Baxter Seminary has a lot of friends around the country.  That became evident after Dr. Harry Upperman, head of Baxter Seminary went on a trip to Milwaukee this week to get a truck given to the school by a supporter.

On the drive back, Upperman made several stops along the way to pick up a diversity of items offered by other supporters of western Putnam County’s church sponsored high school.  Packed in and lashed onto the truck when Upperman rolled into Baxter were lab supplies, electrical equipment, a piano, a radio, 61,000 envelopes, a collection of other stationery, and parts for a printing press.

Upperman, at the end of the three day, 650 mile trip, said a man in Nashville offered the school a load of hay too, but Upperman said he didn't swing that far went on the trip home. - Putnam County Herald, March 12, 1935

The following is one of Dr. Upperman's responses to questions from Ruth Robinson Matthews while doing research for her book.

"One day there came to Baxter Seminary Judge and Mrs. A. Morse.  They had been in Florida and were on their way to their home in Milwaukee.  Mr. Morse said to me, 'You have a very good school here.  I would like to know more about it."  I said, "Mr. Morse, what we need most of all for this school is a printing press.'  'Why, I have one up in my shop in Milwaukee that I will be glad to give you.'  I then asked, "Mr. Morse, I brought a pair of overalls and a jumper and a blue shirt, and I can drive the truck back.'  He asked, 'You can drive the truck to Baxter from Milwaukee?'  'Why not?  I am as good a driver as any other man.'  'All right, be at Taylor's Sunday school class in the morning,' he directed me.  We went to Sunday school, and there we told the members of this men's class about Baxter Seminary.  When they heard the story, they asked, 'Why don't we take up a collection here this morning to pay Mr. Upperman's trip expense home?'  They raised enough money to pay for the whole trip.  Early the next morning I left Milwaukee with 6,000 sheets of letterhead for Baxter Seminary, a printing press, and also some equipment for the Science Department.  As I came through Chicago I asked Dr. William S. Brevard if he would like to know about the trip.  He said, 'Not only that, but I would like to have a picture of it.'  So Dr. Brevard sent the photographer out to the street to get a picture of the truck, and thy asked me to pose with it because I looked like a truck driver.
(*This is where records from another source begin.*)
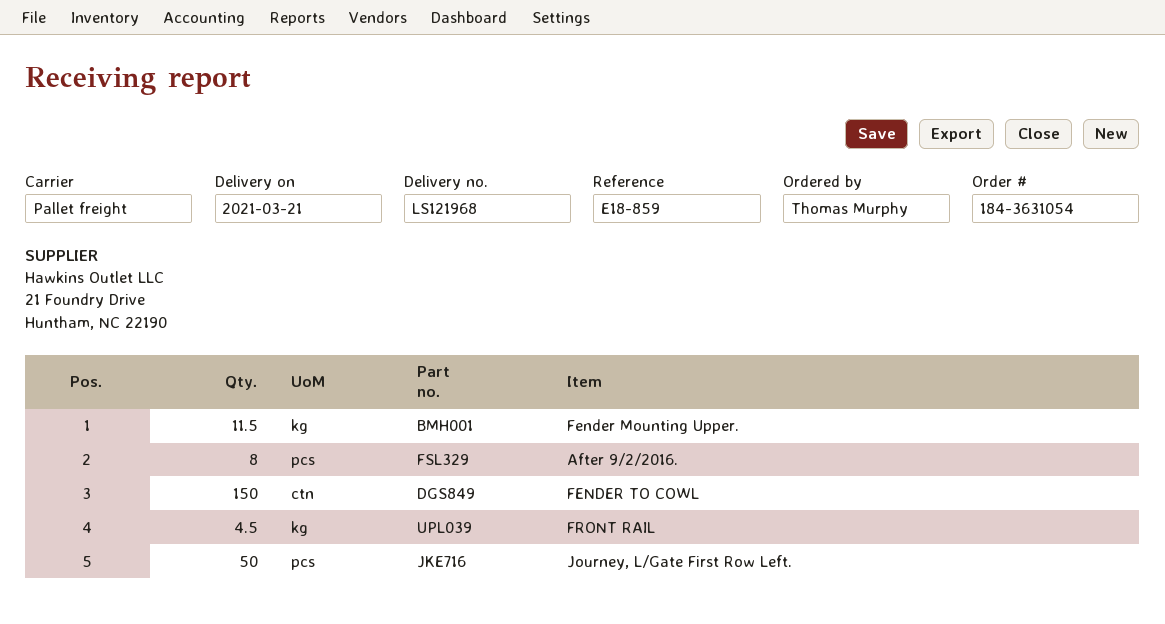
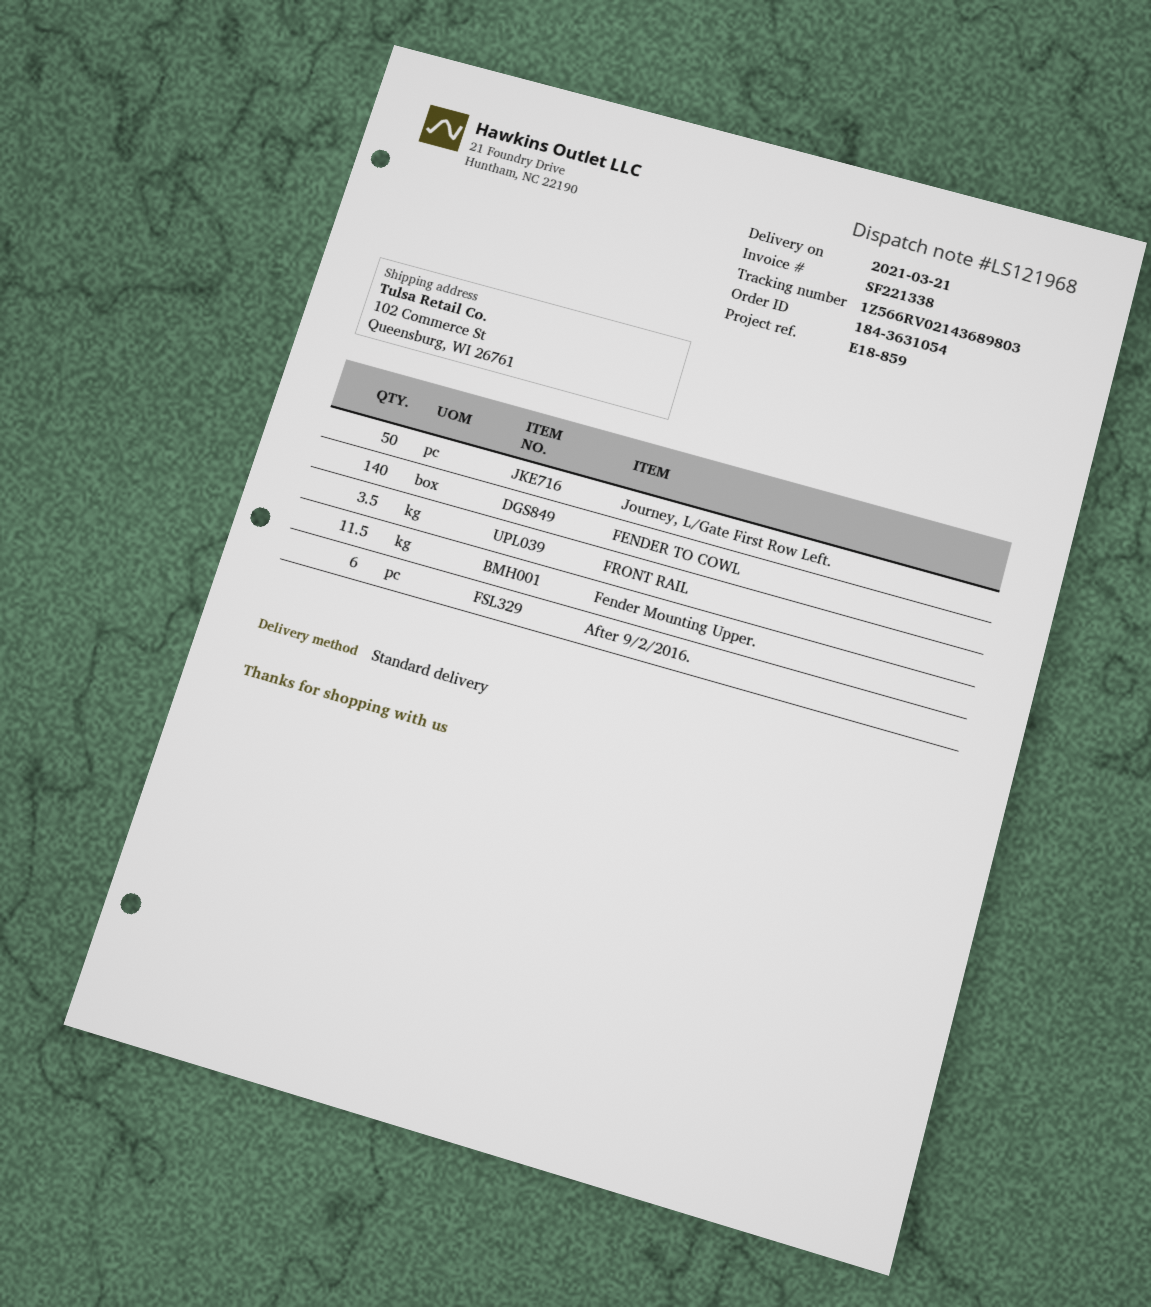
shipping method: pallet freight -> standard
After 9/2/2016.: 8 -> 6
FENDER TO COWL: 150 -> 140
FRONT RAIL: 4.5 -> 3.5

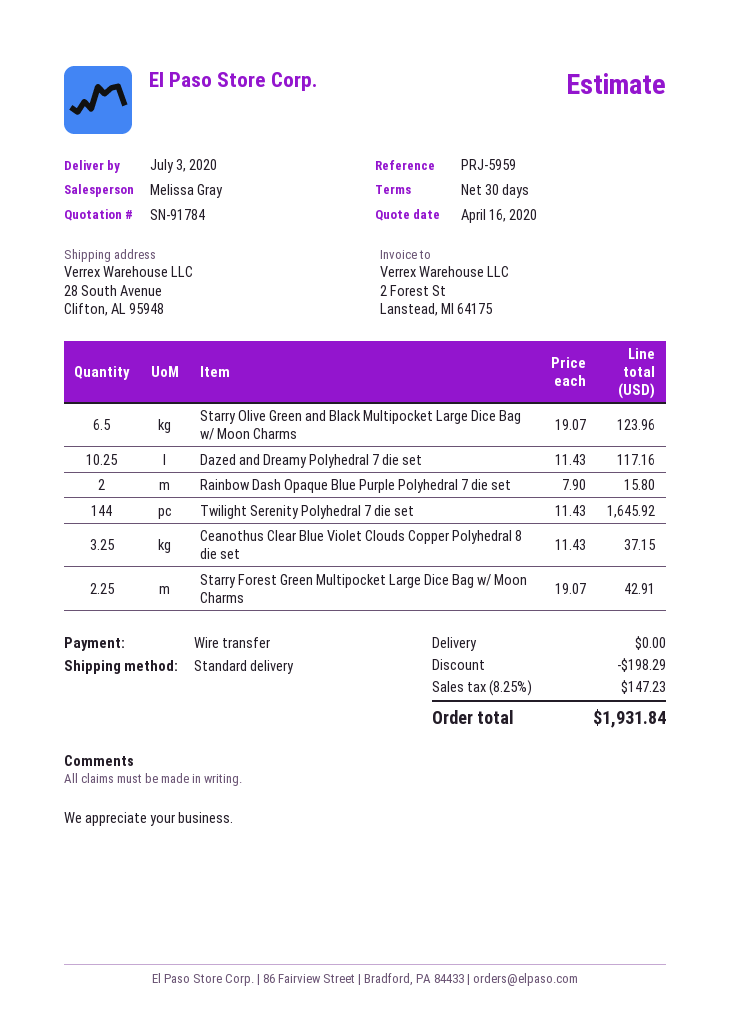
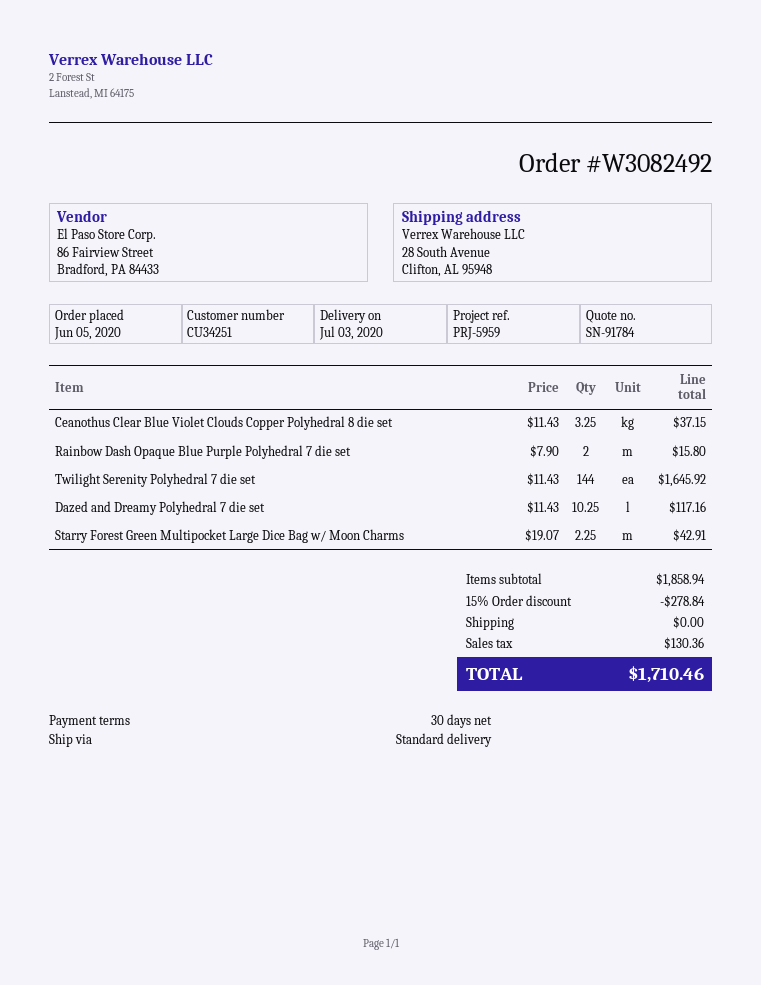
Starry Olive Green and Black Multipocket Large Dice Bag w/ Moon Charms: 6.5 x 19.07 = 123.96 -> none
discount: 198.29 -> 278.84
tax: 147.23 -> 130.36
total: 1931.84 -> 1710.46

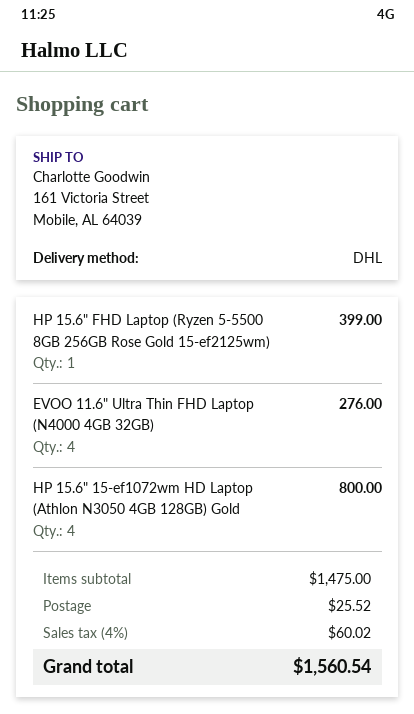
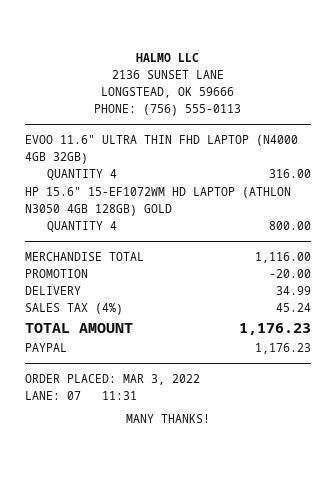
HP 15.6" FHD Laptop (Ryzen 5-5500 8GB 256GB Rose Gold 15-ef2125wm): 1 for 399.00 -> none
EVOO 11.6" Ultra Thin FHD Laptop (N4000 4GB 32GB): 4 for 276.00 -> 4 for 316.00
subtotal: 1475.00 -> 1116.00
discount: none -> 20.00
shipping: 25.52 -> 34.99
tax: 4% = 60.02 -> 4% = 45.24
total: 1560.54 -> 1176.23

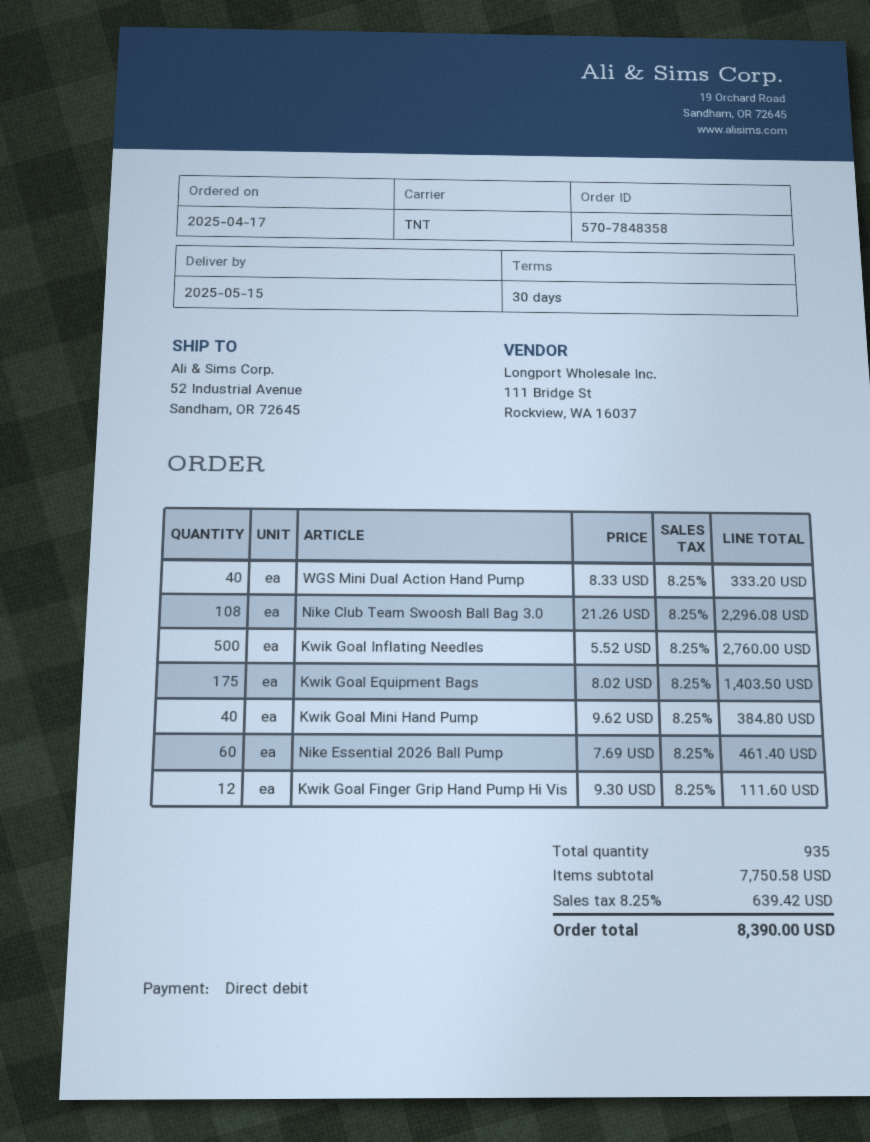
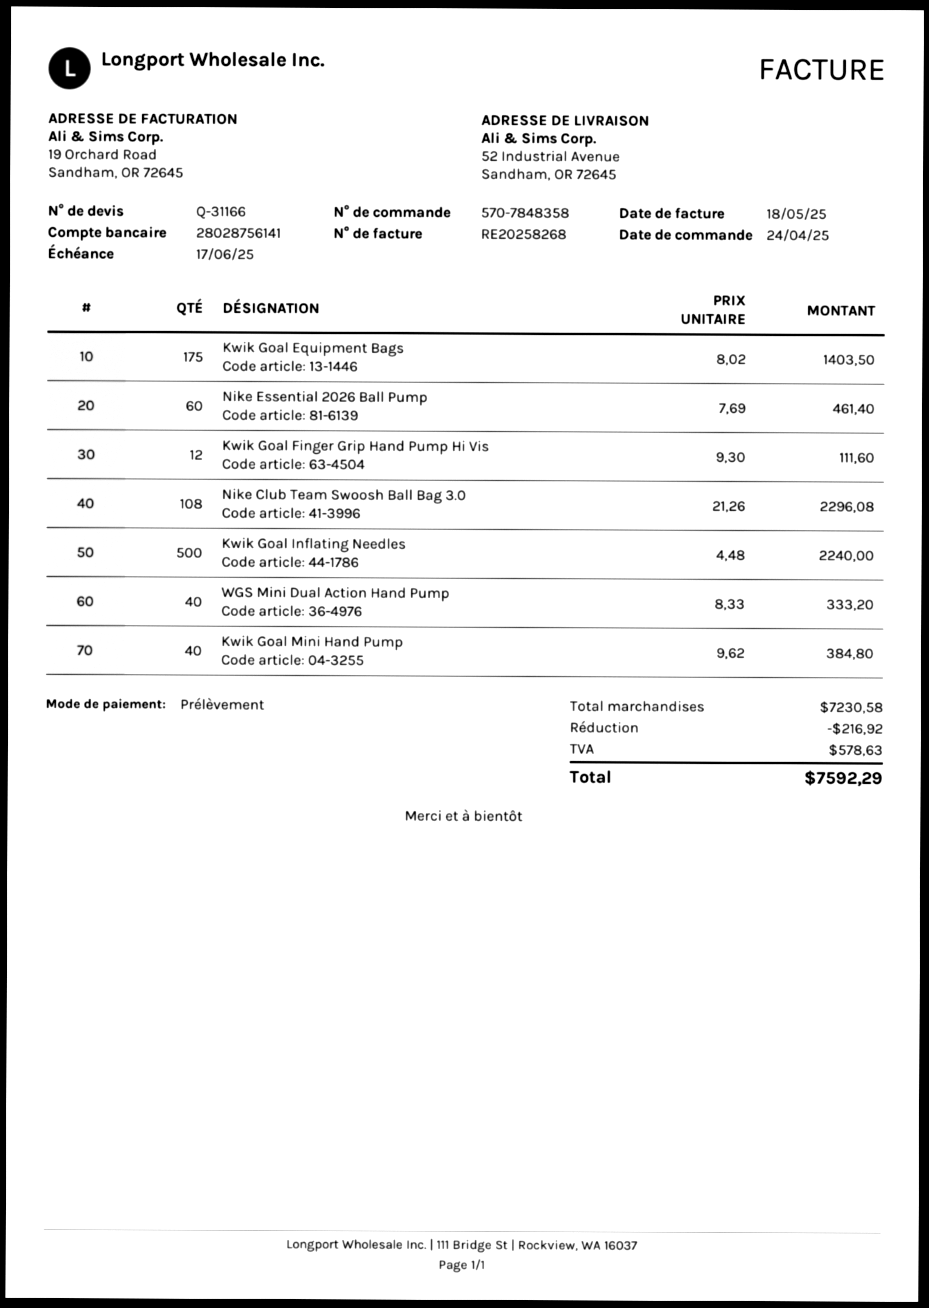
order date: 2025-04-17 -> 2025-04-24
Kwik Goal Inflating Needles: 500 x 5.52 = 2760.00 -> 500 x 4.48 = 2240.00
subtotal: 7750.58 -> 7230.58
discount: none -> 216.92
tax: 639.42 -> 578.63
total: 8390.00 -> 7592.29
"Dr. Brevard asked,'Have you enough room on the truck for a piano?'  'Yes, Dr. Brevard, we can take a piano on the truck.' 'All right,' he said, 'you go to my house, get some men to lower my piano out of the second floor window.'  I went to Evanston, secured six men on the street at a dollar apiece an hour and I asked them to go with me ad load the piano on the truck .  They thought the best way to load the piano was to put ropes around it and lower it out of the window.  A policeman saw us and said, I will clear the street so you can get the piano on the truck.'  When the piano was loaded, we started off with a tarpaulin over the whole thing.  As i came down through Kentucky, there was a whistle behind me, and to my dismay a Highway Patrol was after me because the tarpaulin had come loose and was floating all over the truck like a cloud.  The officer said, 'Young man, you will have to get that tarpaulin tied up because all the cars behind you and those coming toward you are having a good deal of trouble driving.'  I said, 'Yes, sir, I'll do that.'  He continued, 'You had better go with me.' 

"When we reached Louisville, the asked, 'How do you happen to be doing this?'  I said, 'The truck was a gift from a Milwaukee Methodist church, and the piano is a gift from Dr. William S. Brevard who is the head of the Board of Education of The Methodist Church.'  Then he said, 'The whole story sounds kind of fishy to me.  I would like to know if you have authority for having the truck in the first place.'  'Here are the papers where Dr. Morse has signed the truck over to Baxter Seminary,' and I showed the papers to him.  He said, 'They could be forged.'  I said, 'They could be, but they are really genuine.'  The policeman continued, 'I don't like the story. Do you have any means of identification in Louisville?' 'Yes, sir, the man who preached our commencement sermon last year lives in this city.  He is the pastor of a church here that is a very prominent church.  He can identify me.' The officer said, 'You call him'.  I said, 'Mr. Officer, if you don't mind, you do the calling and then you can find out whether I am telling the truth.'  So he called the pastor of the church and asked him who I was.  The pastor said, 'I'll come right on down, because I gave his commencement address last spring.'

"The Pastor of the church came.  In the meantime the officer said, 'I don't really like this story.  You don't look like a preacher to me.'  I said, 'I am and I am a truck driver, and I have been living in the truck places on the way down from Milwaukee to Kentucky.' He said, 'Well, what is that school?  What is it like?' I told him all about the school, and by that time the pastor of the church arrived.  He said, 'Hello, Upperman.'  I said, 'Hello, Dr. Sprague.  I am having some problems here trying to tell this man that I am a Methodist preacher.'  The officer broke in and said, 'He's no Methodist preacher.  He is a truck driver.'  I said, 'Well the two are the same thing.  I am both.'  The policeman, after getting all the facts of my situation, gave me five dollars for Baxter Seminary.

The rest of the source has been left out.